Mickey's speech was evaluated at the age of 15 months. The most important things noted were that Mickey's parents, while fluent in English, predominantly spoke Hebrew in the home. Mickey received all of his therapy in English, although we learned some key words in Hebrew. Mickey's increasing frustration at being unable to communication was noted. His mother felt that he understood a lot but had trouble expressing himself. Mickey would shake his head for no, use the expression ta-da in many contexts (although in Hebrew there is a similar word for thank you), and said Dada and Ema (mama in Hebrew). The speech therapist noted that his Receptive Language (what he understands) was at 14 months (one month below chronological age) and his Expressive Language (what he said) was at 7 months (an 8 month delay). Speech/language began on a weekly basis at this time. Mickey's hearing was tested and it was discovered that he did have a mild hearing loss. His ear/nose/throat doctor felt that this would be corrected with the placement of PE tubes.
When Mickey was 18 months old he was assessed once again. At this time he weighed 32 pounds and was 35 inches tall. He continued to take Synthyroid for his hypothyroidism. His developmental skills were as follows:
Gross Motor: 18 months. Mickey was able to walk upstairs with one hand held, kick a ball after demonstration, and climb onto a chair to reach something.
Fine Motor: at 15 months, with 75% of skills at 18 months. Mickey could tower 4 cubes, turn the pages of a book, and insert one of three puzzle pieces.
Cognitive: 14 months, scattered to 18 months. Mickey could use an adult to solve a problem, insert three puzzle pieces after demonstration, and pull a cloth to reach an object.
Social/Emotional Development: 15 months. Mickey moved out of caregivers sight momentarily, sought help in doing things, and made choices.
Self-Help: 15 months, scattered to 18 months. Mickey was able to remove loose clothing, scoop food from a dish with a spoon, and cooperated with toothbrushing.
Speech/language development: Mickey had finally begun to use signs for more, finished, turn, and all done. He also began to use more consonant sounds.

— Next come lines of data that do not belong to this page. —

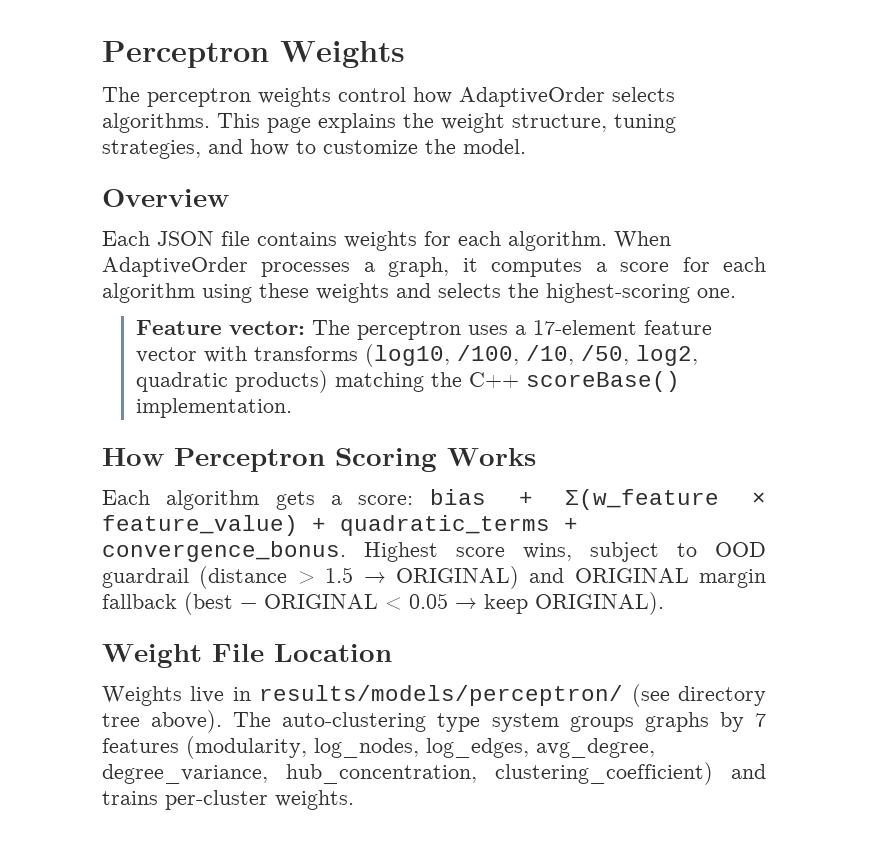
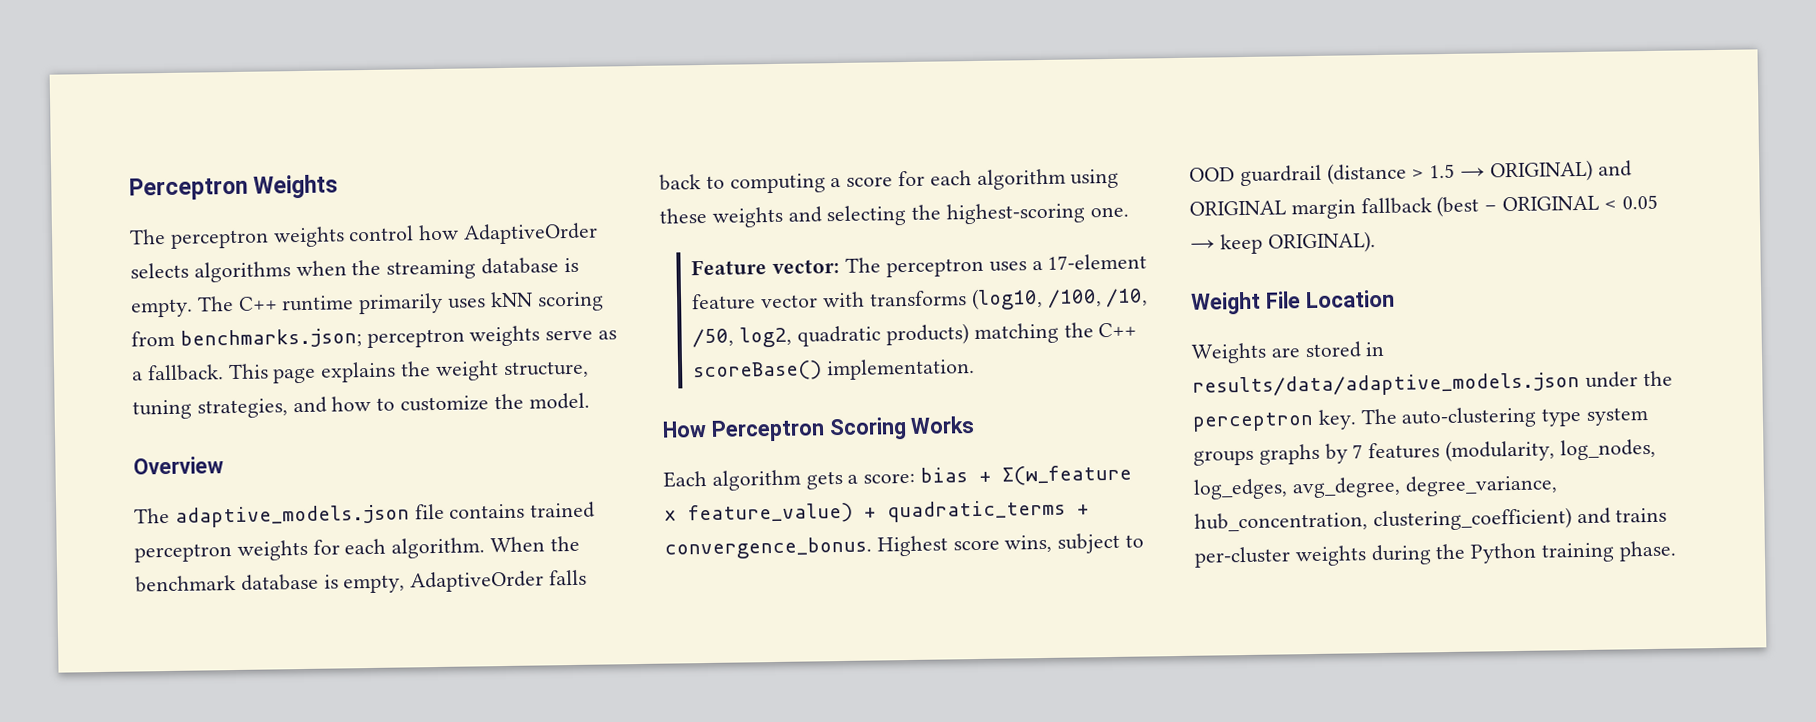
- The perceptron weights control how AdaptiveOrder selects algorithms.
+ The perceptron weights control how AdaptiveOrder selects algorithms when the streaming database is empty. The C++ runtime primarily uses kNN scoring from benchmarks.json; perceptron weights serve as a fallback.
- Each JSON file contains weights for each algorithm.
+ The adaptive_models.json file contains trained perceptron weights for each algorithm.
- When AdaptiveOrder processes a graph, it computes a score for each algorithm using these weights and selects the highest-scoring one.
+ When the benchmark database is empty, AdaptiveOrder falls back to computing a score for each algorithm using these weights and selecting the highest-scoring one.
- Weights live in results/models/perceptron/ (see directory tree above).
+ Weights are stored in results/data/adaptive_models.json under the perceptron key.
- The auto-clustering type system groups graphs by 7 features (modularity, log_nodes, log_edges, avg_degree, degree_variance, hub_concentration, clustering_coefficient) and trains per-cluster weights.
+ The auto-clustering type system groups graphs by 7 features (modularity, log_nodes, log_edges, avg_degree, degree_variance, hub_concentration, clustering_coefficient) and trains per-cluster weights during the Python training phase.

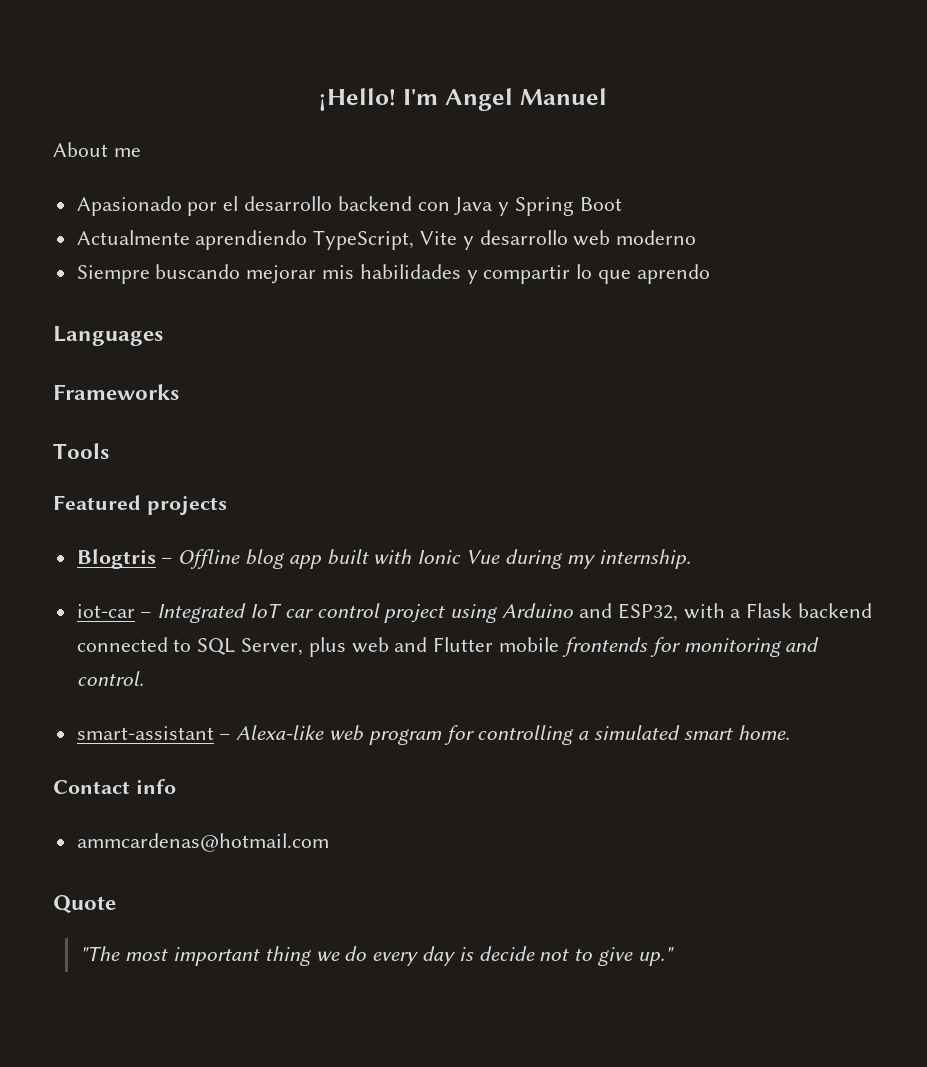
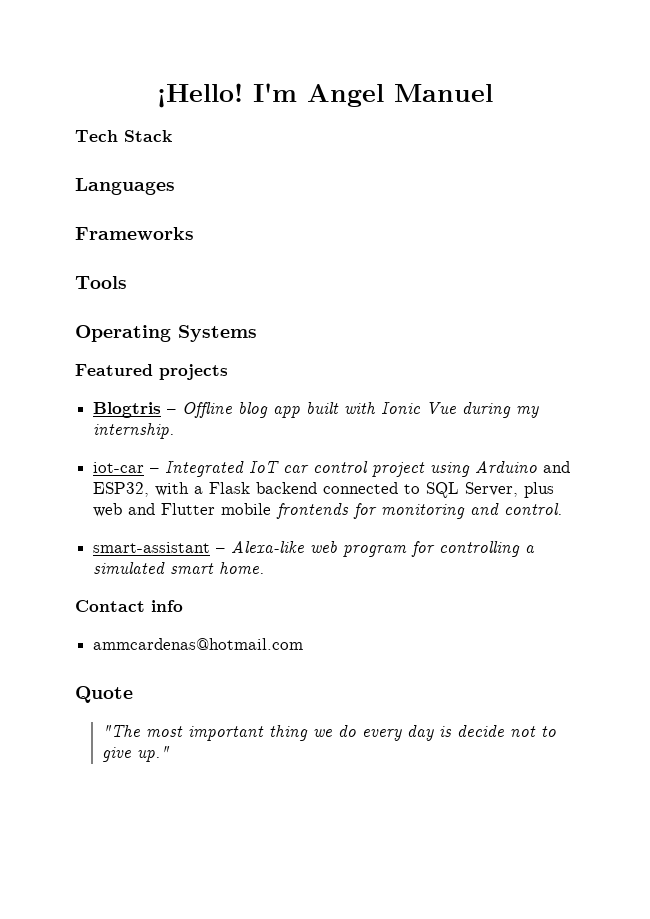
- About me
- Apasionado por el desarrollo backend con Java y Spring Boot
- Actualmente aprendiendo TypeScript, Vite y desarrollo web moderno
- Siempre buscando mejorar mis habilidades y compartir lo que aprendo
+ Tech Stack
+ Operating Systems

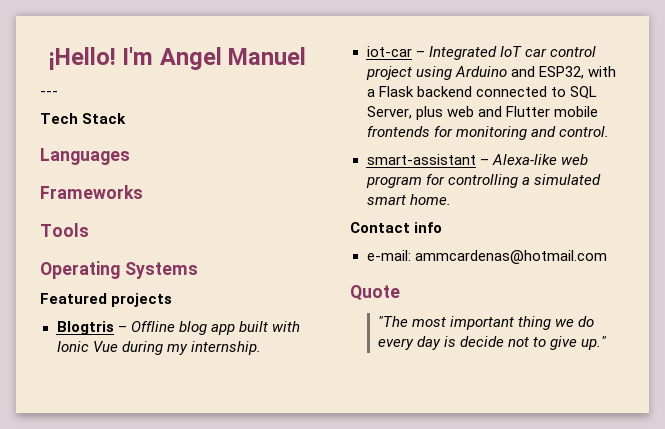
+ ---
- ammcardenas@hotmail.com
+ e-mail: ammcardenas@hotmail.com

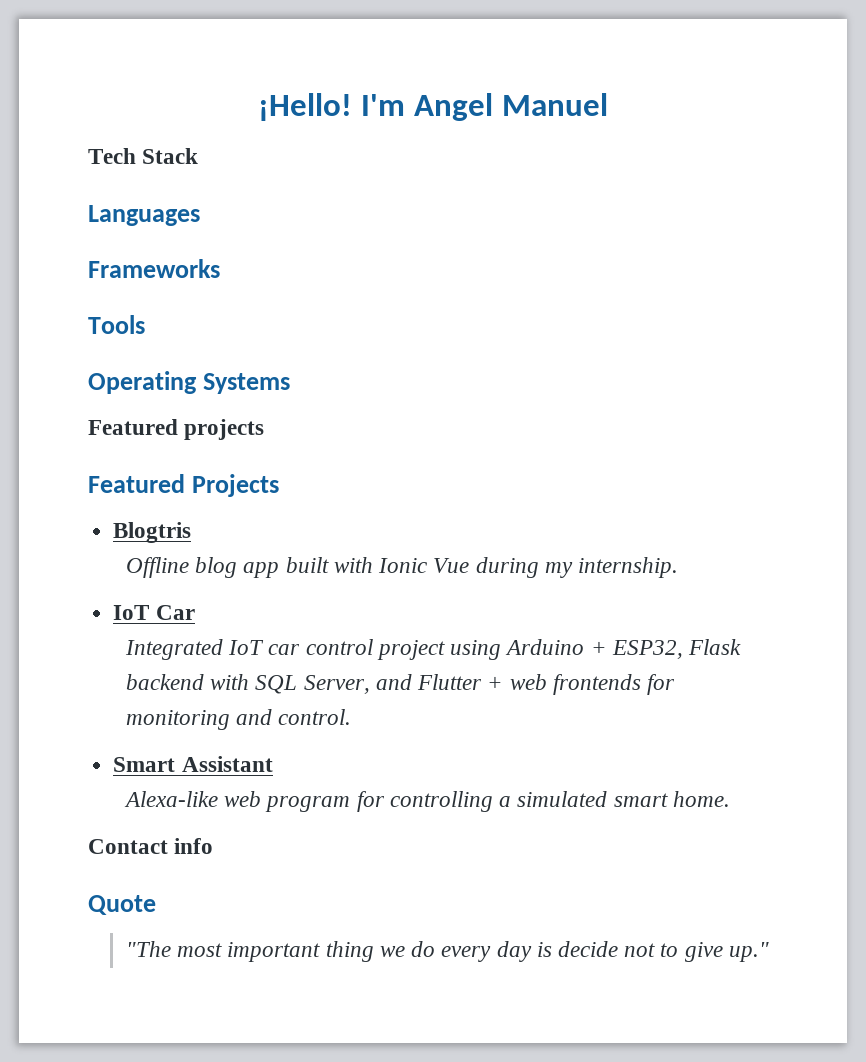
- ---
+ Featured Projects
- Blogtris – Offline blog app built with Ionic Vue during my internship.
+ Blogtris
+ Offline blog app built with Ionic Vue during my internship.
- iot-car – Integrated IoT car control project using Arduino and ESP32, with a Flask backend connected to SQL Server, plus web and Flutter mobile frontends for monitoring and control.
+ IoT Car
+ Integrated IoT car control project using Arduino + ESP32, Flask backend with SQL Server, and Flutter + web frontends for monitoring and control.
- smart-assistant – Alexa-like web program for controlling a simulated smart home.
+ Smart Assistant
+ Alexa-like web program for controlling a simulated smart home.
- e-mail: ammcardenas@hotmail.com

When Mickey was 20 months old, he and his family moved out of our area. His mother had the necessary information to transfer Mickey's services to the new regional center and early intervention in their new town. Mickey and his family have been a delight to get to know and we have every confidence that Mickey will continue to grow and achieve his goals. Now that the family is settled in their new home, the family let us know that Mickey is attending an Early Start school based program. He is enjoying the other children and receiving speech and language services in this setting.